Was ist ein autonomer Agent?
Ein autonomer Agent führt Funktionen innerhalb einer Umgebung aus, um bestimmte Ziele zu erreichen, ohne dazu angewiesen zu werden. Einige Computerprogramme fungieren als autonome Agenten, ebenso fortgeschrittene Robotik, Beispiele für künstliches Leben und Computerviren.
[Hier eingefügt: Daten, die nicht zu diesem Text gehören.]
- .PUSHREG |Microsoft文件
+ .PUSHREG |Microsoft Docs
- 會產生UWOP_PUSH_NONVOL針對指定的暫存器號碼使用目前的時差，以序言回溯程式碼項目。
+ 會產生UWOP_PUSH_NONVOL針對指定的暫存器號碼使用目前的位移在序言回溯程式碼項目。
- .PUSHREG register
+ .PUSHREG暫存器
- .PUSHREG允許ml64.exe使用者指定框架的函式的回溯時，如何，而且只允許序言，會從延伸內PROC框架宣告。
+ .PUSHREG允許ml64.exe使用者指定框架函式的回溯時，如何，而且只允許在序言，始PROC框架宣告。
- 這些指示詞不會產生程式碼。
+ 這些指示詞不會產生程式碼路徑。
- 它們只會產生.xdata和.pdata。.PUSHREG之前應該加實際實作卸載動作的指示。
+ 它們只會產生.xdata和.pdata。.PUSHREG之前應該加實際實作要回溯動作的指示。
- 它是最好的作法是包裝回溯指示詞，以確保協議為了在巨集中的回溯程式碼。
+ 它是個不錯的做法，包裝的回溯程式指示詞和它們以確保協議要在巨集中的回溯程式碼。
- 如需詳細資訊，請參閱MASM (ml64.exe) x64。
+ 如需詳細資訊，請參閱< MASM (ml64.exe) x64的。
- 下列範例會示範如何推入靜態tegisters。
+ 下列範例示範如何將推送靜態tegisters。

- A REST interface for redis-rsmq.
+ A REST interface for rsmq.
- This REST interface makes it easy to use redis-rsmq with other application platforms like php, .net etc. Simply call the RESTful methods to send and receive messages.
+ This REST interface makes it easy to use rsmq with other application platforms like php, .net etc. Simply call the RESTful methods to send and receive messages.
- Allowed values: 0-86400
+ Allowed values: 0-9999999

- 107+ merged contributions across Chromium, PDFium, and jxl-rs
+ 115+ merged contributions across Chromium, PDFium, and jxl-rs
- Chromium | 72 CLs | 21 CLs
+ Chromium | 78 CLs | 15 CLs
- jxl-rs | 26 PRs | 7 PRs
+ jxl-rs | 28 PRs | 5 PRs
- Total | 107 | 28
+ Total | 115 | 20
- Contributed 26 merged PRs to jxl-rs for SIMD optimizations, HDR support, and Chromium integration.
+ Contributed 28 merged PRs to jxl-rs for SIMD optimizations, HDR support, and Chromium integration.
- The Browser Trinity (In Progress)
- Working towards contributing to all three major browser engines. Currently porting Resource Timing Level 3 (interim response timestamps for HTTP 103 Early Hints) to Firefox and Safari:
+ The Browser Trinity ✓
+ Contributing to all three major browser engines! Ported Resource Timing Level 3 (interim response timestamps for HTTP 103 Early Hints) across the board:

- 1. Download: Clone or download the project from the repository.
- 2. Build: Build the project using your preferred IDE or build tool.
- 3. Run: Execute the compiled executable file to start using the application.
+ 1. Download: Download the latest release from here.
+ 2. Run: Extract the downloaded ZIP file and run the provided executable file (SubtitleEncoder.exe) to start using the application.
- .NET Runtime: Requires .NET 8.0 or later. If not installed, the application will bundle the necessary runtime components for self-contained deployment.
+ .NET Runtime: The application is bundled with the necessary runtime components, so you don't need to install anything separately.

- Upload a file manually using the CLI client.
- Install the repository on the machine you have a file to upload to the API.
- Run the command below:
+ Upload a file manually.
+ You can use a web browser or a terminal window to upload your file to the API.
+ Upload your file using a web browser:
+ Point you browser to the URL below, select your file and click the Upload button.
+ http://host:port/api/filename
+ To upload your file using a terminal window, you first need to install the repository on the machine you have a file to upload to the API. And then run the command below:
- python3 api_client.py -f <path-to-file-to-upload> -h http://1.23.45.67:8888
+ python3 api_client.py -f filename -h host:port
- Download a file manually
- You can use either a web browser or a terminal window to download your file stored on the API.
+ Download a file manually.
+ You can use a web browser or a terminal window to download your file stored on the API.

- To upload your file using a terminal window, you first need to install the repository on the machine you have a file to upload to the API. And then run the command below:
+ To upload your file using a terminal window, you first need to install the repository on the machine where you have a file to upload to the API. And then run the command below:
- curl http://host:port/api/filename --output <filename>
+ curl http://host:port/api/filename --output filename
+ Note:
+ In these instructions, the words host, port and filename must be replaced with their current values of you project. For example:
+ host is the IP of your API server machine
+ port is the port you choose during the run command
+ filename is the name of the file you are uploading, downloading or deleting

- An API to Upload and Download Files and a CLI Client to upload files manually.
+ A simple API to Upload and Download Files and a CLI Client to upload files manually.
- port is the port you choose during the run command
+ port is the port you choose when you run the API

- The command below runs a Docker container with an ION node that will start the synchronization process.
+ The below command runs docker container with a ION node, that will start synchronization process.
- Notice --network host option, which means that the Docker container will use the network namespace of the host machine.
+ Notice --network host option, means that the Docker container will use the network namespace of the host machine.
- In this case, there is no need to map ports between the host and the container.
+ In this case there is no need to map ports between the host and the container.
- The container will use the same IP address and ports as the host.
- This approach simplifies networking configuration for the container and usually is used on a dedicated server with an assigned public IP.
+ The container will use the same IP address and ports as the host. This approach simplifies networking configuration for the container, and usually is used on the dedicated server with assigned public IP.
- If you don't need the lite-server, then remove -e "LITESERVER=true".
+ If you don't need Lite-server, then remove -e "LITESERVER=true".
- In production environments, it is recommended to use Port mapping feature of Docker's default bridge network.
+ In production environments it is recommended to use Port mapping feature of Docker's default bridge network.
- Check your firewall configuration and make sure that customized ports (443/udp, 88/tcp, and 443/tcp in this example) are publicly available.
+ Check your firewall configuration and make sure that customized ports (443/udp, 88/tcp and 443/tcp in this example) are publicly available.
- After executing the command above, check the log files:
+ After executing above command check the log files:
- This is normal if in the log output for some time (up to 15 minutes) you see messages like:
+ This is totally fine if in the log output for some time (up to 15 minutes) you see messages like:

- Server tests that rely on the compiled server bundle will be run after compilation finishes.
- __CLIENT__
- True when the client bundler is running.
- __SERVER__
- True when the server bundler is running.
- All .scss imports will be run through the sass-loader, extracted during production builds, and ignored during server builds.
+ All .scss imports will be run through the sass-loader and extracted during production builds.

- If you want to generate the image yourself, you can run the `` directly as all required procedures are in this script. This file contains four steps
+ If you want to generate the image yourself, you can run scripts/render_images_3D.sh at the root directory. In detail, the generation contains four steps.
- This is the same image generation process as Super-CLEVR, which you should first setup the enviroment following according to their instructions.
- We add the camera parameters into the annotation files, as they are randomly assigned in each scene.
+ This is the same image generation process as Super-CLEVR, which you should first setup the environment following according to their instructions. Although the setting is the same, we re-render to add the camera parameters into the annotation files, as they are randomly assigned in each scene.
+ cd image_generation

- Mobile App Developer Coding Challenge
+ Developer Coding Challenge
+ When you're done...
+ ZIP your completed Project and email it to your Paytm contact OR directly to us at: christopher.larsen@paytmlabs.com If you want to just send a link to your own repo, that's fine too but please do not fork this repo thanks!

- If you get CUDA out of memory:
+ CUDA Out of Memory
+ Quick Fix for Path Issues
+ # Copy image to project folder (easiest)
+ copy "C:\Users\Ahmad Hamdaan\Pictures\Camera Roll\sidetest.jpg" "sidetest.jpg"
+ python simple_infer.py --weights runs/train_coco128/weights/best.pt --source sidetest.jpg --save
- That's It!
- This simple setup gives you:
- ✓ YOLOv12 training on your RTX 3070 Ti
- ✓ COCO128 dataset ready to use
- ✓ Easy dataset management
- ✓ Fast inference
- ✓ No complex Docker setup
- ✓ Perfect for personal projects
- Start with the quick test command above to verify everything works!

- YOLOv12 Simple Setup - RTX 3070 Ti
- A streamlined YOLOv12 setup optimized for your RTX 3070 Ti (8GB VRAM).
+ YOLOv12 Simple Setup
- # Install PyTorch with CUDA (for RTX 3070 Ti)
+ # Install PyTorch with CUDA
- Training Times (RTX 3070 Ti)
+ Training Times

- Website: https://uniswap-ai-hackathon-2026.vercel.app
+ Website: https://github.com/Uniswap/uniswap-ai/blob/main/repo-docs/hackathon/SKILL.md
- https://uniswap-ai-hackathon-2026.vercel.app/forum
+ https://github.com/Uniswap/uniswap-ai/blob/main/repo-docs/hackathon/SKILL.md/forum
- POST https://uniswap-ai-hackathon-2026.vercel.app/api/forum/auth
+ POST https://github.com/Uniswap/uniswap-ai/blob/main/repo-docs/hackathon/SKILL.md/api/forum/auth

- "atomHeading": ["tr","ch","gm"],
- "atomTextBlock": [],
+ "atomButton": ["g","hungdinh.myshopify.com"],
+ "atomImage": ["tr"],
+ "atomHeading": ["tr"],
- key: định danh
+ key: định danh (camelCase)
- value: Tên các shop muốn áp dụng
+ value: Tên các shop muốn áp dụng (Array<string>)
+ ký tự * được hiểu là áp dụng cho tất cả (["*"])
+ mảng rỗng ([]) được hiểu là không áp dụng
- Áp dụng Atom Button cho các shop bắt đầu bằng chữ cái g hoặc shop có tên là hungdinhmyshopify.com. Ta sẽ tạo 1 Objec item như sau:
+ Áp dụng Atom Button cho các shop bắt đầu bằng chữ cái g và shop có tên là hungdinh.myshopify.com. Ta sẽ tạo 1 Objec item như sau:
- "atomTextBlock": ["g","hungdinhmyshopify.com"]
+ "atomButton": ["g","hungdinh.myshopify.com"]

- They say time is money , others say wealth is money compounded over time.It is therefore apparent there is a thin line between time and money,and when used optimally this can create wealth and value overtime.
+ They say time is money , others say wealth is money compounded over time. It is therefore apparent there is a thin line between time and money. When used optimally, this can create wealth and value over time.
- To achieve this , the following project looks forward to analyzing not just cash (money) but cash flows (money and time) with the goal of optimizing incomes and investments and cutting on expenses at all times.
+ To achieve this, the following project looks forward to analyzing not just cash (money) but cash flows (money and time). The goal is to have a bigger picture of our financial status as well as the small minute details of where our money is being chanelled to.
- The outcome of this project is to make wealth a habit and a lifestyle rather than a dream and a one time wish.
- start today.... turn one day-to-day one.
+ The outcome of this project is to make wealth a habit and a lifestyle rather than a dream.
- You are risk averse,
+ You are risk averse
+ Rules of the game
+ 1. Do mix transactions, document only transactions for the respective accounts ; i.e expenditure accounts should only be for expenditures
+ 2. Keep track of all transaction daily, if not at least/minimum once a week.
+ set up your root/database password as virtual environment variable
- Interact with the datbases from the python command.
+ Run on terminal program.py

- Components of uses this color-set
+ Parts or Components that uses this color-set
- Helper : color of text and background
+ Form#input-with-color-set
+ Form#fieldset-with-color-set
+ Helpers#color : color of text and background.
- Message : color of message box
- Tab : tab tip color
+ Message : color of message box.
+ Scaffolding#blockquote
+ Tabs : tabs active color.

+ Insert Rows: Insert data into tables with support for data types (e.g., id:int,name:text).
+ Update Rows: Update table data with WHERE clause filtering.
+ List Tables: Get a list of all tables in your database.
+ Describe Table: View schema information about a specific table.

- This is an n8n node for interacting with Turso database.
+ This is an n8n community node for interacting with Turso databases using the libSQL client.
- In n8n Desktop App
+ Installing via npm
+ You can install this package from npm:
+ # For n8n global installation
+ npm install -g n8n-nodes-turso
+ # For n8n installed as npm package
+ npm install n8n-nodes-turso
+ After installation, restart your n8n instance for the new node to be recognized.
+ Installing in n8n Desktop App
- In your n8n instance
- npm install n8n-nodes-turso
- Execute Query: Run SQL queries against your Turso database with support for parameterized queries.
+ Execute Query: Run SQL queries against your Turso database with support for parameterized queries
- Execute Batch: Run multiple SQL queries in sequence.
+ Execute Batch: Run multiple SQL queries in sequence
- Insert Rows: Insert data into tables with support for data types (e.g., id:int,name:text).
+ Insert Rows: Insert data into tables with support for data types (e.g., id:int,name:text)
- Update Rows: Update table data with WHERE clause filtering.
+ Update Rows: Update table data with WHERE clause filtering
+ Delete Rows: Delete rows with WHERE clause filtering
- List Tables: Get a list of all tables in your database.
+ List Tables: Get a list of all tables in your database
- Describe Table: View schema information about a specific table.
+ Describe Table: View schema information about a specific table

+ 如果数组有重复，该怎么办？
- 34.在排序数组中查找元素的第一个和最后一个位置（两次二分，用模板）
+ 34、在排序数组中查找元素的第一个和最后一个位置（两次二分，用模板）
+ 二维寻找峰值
Zahlreiche Forscher arbeiten auf diesem Gebiet, um ein tieferes Verständnis der Wirkstoffe und ihrer potenziellen Fähigkeiten sowie Anwendungen zu entwickeln. Fachzeitschriften und Jahreskonferenzen bieten ein Medium des Austauschs, um Informationen und Forschungsergebnisse auszutauschen.
Die Unterscheidung zwischen einem autonomen Agenten und Computerprogrammen kann schwierig sein. In einigen Fällen gibt es Überlappungen und die Linien der Definition können verschwimmen. Im Allgemeinen muss ein Agent in der Lage sein, Argumente zu verwenden, um mit einem System zu interagieren. Dies beinhaltet die Fähigkeit, Informationen zu erfassen, zu verarbeiten und in einigen Fällen zu manipulieren. Ein autonomer Agent muss sich auch zielgerichtet verhalten, um ein bestimmtes Ziel zu erreichen.
Ein Beispiel für einen autonomen Agenten in Software könnte ein Supply-Chain-Management-Programm sein. Das Programm befasst sich mit Aspekten der Lieferkette und kann Aktivitäten wie das Bestellen und Verschieben von Verbrauchsmaterialien, das Planen von Personal und das Anfordern von LKWs ausführen. All diese Aktivitäten tragen zu einem größeren Ziel bei, die Lieferkette auf organisierte Weise in Bewegung zu halten. Dies unterscheidet sich von einem automatisierten System, das einfach reagieren kann. Vielleicht bestellt es neue Verbrauchsmaterialien, wenn eine Fabrik zu Ende geht, zum Beispiel als Reaktion auf einen Auslöser in der Programmierung.
Mehrere Agenten können innerhalb eines einzigen Systems agieren und kooperativ oder unabhängig voneinander sein. In der Robotik können Interaktionen autonomer Agenten wichtig sein. Sie können Sensoren verwenden, um visuelle Eingaben, Töne und andere Eingaben aus der Umgebung aufzunehmen. Diese Informationen können systemweit koordiniert werden, um Aufgaben wie das Erfassen und Bearbeiten von Elementen auszuführen. Systeme können auch aus ihren Erfahrungen lernen, verfeinerte Funktionen zu entwickeln und miteinander zu arbeiten, um Ziele zu erreichen.
Anwendungen für diese Forschung sind besonders wichtig in Bereichen wie künstlichem Leben, der Entwicklung komplexer Robotik und fortschrittlichen Computerprogrammen. Ein wirklich autonomer Agent benötigt keine Anweisung von einer externen Quelle wie einem Programmierer oder einem anderen Dienstprogramm und kann komplexe Aufgaben ausführen. Durch eine solche Automatisierung können Arbeitsstunden gespart werden, da das Programm möglicherweise in der Lage ist, Aktivitäten ohne Beteiligung von Arbeitnehmern effektiv abzuschließen. Beispielsweise generiert die automatische medizinische Abrechnung Rechnungen und Unterlagen, ohne dass ein erfahrener Mitarbeiter diese Aufgabe übernehmen muss.